Oosthoek Encyclopedie

Oosthoek's Uitgevers Mij. N.V (1916-1925)

Gepubliceerd op 31-01-2022

Schiphol

betekenis & definitie

[scheepshol, d.i. scheepsgraf, reeds vóór 1500 de benaming van een baai in het vm. Haarlemmer Meer], Ned. grootste luchthaven, ontstaan na de Eerste Wereldoorlog.

De Koninklijke Luchtvaart Maatschappij NV begon in 1920 geregelde lijndiensten vanaf Schiphol. Sindsdien is het luchtverkeer en -vervoer van en naar Schiphol voortdurend toegenomen. Schiphol staat onder beheer van de NV Luchthaven Schiphol. Aandeelhouders zijn de Ned. Staat en de gemeenten Amsterdam en Rotterdam. In 1978 hadden 61 luchtvaartmaatschappijen Schiphol in hun lijnennet opgenomen.

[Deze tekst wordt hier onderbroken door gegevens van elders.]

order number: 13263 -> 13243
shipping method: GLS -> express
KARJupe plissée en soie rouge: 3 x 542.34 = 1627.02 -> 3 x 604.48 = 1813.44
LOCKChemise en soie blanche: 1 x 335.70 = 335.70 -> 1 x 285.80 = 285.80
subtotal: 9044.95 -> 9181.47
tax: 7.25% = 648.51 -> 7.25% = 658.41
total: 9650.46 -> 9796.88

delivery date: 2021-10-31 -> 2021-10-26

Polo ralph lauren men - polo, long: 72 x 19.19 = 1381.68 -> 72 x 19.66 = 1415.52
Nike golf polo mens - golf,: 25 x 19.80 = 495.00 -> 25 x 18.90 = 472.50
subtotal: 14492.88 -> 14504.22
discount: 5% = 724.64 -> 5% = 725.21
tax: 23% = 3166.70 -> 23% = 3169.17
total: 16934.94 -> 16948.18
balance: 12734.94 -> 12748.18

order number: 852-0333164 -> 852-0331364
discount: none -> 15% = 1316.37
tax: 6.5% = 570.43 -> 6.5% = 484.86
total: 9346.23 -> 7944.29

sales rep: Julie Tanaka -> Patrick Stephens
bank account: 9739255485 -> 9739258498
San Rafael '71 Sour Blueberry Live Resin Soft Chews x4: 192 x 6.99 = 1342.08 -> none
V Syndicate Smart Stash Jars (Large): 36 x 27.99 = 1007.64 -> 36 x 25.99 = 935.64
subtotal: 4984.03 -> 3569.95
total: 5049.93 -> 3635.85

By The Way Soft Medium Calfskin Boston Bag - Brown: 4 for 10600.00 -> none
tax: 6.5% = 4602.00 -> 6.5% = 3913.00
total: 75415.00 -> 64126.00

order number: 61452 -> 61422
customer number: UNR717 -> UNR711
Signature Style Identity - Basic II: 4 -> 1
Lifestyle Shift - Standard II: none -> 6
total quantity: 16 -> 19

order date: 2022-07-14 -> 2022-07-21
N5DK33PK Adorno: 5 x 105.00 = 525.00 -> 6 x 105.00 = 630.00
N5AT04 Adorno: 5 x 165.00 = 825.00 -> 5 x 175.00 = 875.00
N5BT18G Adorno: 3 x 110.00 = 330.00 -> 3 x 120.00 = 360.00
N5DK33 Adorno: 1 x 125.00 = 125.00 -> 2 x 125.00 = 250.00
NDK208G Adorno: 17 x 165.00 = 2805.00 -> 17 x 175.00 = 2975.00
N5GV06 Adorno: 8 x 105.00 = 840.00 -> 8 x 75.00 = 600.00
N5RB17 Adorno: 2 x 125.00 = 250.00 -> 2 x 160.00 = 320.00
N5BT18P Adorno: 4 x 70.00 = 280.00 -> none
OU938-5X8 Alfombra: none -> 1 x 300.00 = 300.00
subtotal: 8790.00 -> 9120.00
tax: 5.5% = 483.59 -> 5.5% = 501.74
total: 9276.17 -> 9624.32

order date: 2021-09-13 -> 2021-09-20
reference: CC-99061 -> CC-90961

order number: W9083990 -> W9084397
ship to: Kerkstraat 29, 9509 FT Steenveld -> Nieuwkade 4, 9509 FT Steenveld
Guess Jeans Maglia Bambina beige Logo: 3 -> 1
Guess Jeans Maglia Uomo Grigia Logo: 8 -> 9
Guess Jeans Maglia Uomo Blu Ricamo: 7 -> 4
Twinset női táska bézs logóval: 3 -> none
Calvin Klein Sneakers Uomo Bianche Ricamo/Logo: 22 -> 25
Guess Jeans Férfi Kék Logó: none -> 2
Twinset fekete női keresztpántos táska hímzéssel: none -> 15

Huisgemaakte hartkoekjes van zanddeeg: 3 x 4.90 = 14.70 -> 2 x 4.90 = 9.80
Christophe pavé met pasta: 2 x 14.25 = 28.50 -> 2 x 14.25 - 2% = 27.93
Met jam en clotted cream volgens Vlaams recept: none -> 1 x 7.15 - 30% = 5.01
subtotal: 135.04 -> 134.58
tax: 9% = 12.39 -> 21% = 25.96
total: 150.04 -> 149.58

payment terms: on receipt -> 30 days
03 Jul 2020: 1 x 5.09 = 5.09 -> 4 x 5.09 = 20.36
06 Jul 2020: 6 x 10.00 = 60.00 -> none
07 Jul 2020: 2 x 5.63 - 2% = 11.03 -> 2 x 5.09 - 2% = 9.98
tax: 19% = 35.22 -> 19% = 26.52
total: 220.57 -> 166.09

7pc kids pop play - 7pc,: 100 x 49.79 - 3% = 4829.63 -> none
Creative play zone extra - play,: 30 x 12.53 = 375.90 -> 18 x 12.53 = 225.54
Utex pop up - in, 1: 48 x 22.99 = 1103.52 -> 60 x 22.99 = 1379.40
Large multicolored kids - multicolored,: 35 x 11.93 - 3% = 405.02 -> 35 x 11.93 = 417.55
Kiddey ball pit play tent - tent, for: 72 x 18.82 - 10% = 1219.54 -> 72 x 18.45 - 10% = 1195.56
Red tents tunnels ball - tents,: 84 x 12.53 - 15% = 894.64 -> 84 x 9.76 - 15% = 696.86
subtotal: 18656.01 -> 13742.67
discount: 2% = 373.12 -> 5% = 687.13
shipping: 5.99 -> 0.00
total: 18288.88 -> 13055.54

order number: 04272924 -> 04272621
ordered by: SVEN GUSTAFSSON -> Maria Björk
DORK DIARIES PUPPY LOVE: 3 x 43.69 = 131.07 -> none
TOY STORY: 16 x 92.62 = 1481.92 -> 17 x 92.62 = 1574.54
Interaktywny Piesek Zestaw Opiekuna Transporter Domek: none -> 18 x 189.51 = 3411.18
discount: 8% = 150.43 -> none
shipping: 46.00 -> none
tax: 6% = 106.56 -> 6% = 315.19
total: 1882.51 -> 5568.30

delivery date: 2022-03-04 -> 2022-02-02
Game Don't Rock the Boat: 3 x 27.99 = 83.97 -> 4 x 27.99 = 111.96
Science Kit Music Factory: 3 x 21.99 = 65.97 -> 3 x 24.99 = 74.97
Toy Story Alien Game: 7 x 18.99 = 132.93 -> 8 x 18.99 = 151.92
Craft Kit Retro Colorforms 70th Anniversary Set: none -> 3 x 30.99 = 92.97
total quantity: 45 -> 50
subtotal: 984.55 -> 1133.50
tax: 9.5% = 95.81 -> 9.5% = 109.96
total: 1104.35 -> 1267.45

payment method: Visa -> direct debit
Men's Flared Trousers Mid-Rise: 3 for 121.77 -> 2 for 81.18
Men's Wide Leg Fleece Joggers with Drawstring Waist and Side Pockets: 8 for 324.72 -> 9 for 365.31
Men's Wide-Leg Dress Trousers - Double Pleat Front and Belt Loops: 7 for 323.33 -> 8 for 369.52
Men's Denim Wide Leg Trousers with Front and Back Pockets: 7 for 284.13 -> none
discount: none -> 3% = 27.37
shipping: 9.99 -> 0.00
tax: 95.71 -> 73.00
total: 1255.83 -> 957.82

Het aantal op Schiphol gevestigde bedrijven bedroeg toen 312 met in het totaal 25616 werknemers. In 1967 kwam het nieuwe Schiphol gereed. Het heeft een tangentieel banenstelsel met vier hoofdbanen van ruim 3 km lengte. Starten en landen is tegelijkertijd op parallelbanen mogelijk. De infrastructuur rond Schiphol is in 1976 aanzienlijk verbeterd. In dat jaar werd rijksweg 4 met acht rijstroken in gebruik genomen, terwijl ook de aanleg van de Schiphollijn (treinverbinding Amsterdam’s-Gravenhage via Schiphol) volgens schema verliep.

In 1981 zal de lijn Schiphol–’s-Gravenhage in dienst worden genomen. Het intensieve luchtverkeer boven Schiphol heeft tot gevolg dat de geluidsoverlast in de omgeving toeneemt. Hiertegen werd in de jaren zeventig m.n. geprotesteerd door de actie ‘Schiphol stop!’.